There are many factors that can cause damage to your vehicle’s tires. Aside from the driver’s habits and road conditions there are a number of other factors that could determine the lifespan of your tires a few are mentioned below.

  • Potholes, obstacles, curbs ,sharp objects, speed bumps

  • Extreme temperatures

  • Oil, grease and other chemicals

  • Strong sunlight

  • Speeding

  • Quick starts and emergency braking

  • Driving on damaged roads

  • Failure to notice a change in handling, noise or vibration

  • Improper Air pressure

  • Bad Alignment

  • Not Rotating tires

  • Improperly installed tires

  • Improper use of sealants

  • Using summer tires on snow and ice

  • Mixing tire types (different treads and sizes)

  • Using tires on damaged wheels

  • Using rim sizes that are not compatible

  • Reflating a tire that has been run flat or seriously under inflated

  • Prolonged use of a spare tire of a different size at speeds in excess of 50 mph

  • Bad suspension

Types of damages:

Cupped/ Cupping

Cupped of scalloped dips around the surface of the thread

Under inflation/ Shoulder wear

The result of low tire pressure, overloading a vehicle or the use of undersized tires

Over Inflation/ Center wear

Typically due to over inflating beyond the tire manufacture specifications.
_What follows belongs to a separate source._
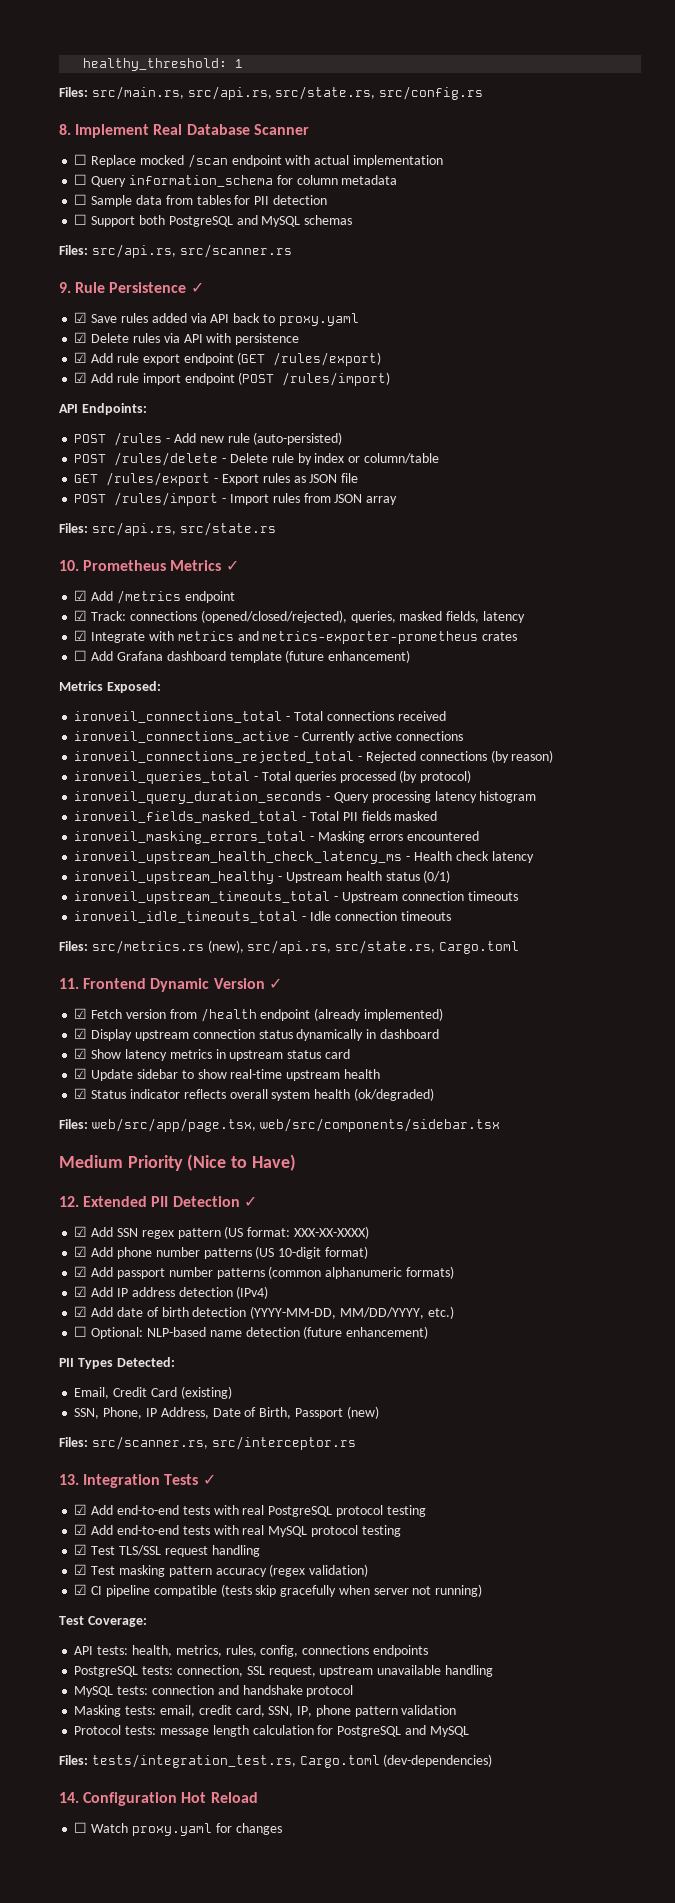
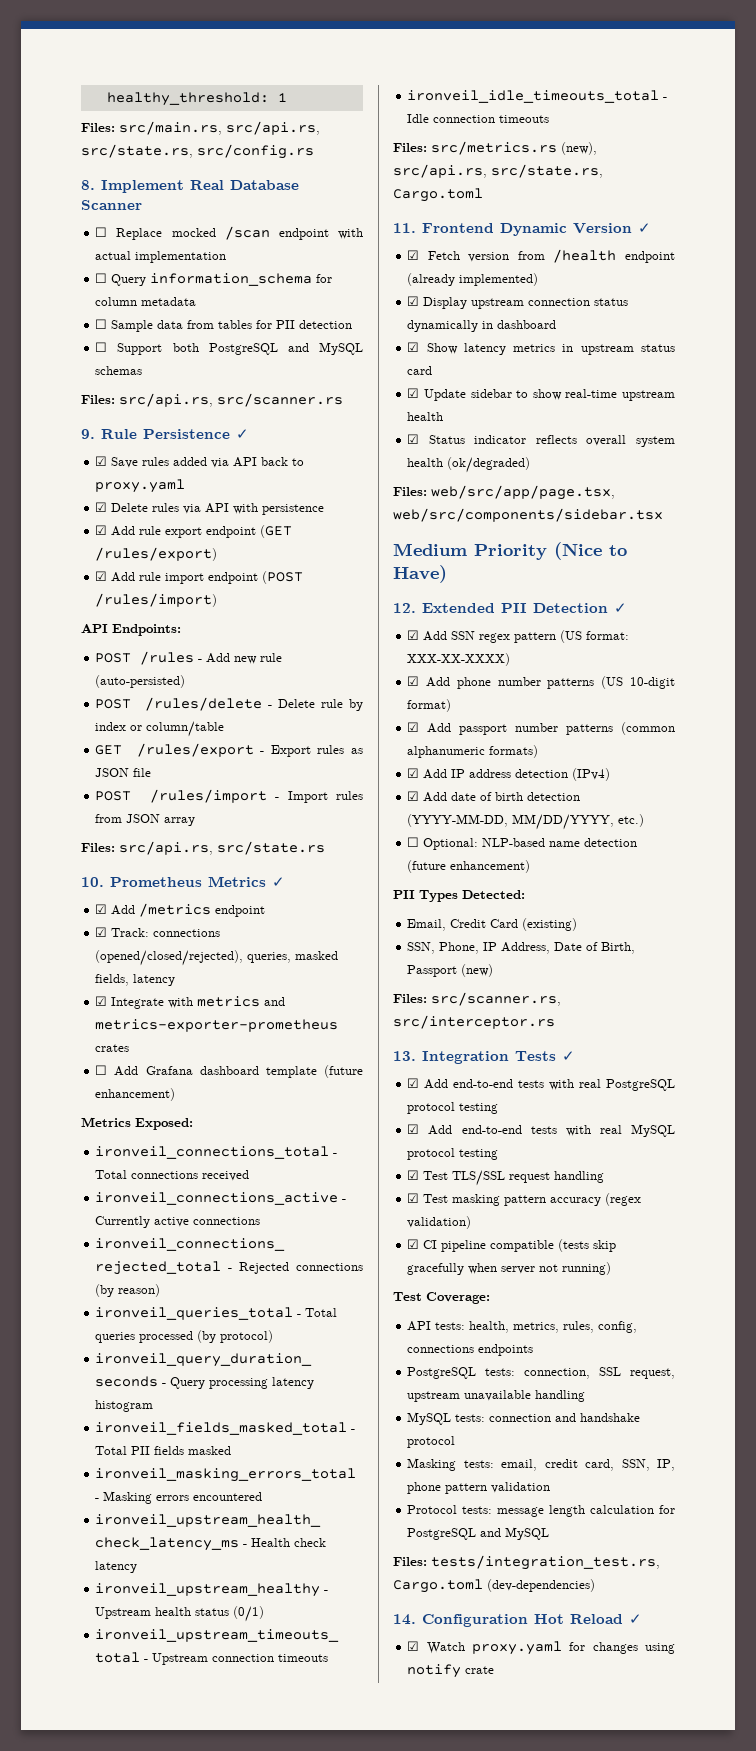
- 14. Configuration Hot Reload
- ☐ Watch proxy.yaml for changes
+ 14. Configuration Hot Reload ✓
+ ☑ Watch proxy.yaml for changes using notify crate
Can also be caused by mounting over-sized tires on narrow rims.

Feathered Wear / Feathering

Can be caused by hard driving, could be caused by bad sway bar links or springs. Can also be avoided by using high performance tires.

Edge wear / Camber wear

May be caused by an improperly aligned tire. Surface of the tire is not touching road surface evenly. Can also be caused by bad springs.

Brake or skid marked

Causes flat spots when skidding when braking from high speeds. Can also be caused by tire sitting in oil or chemicals.

How do I inspect my tire?

1- Check your air pressure. It’s quick and can prevent many problems. Do it once a month.

2- Check the tread wear with one of the three methods

With a tread depth gauge

With the tread wear indicators

With the penny test

One easy way to check for wear is by using the penny test. All you have to do is grab your spare change and follow these easy steps.

-Take a penny and hold Abe's body between your thumb and forefinger. Select a point on your tire where tread appears the lowest and place Lincoln's head into one of the grooves. If any part of Abe Lincoln's head is covered by the tread, you're driving with the legal and safe amount of tread.

-If your tread gets below that (approximately 2/32 of an inch), your car's ability to grip the road in adverse conditions is greatly reduced.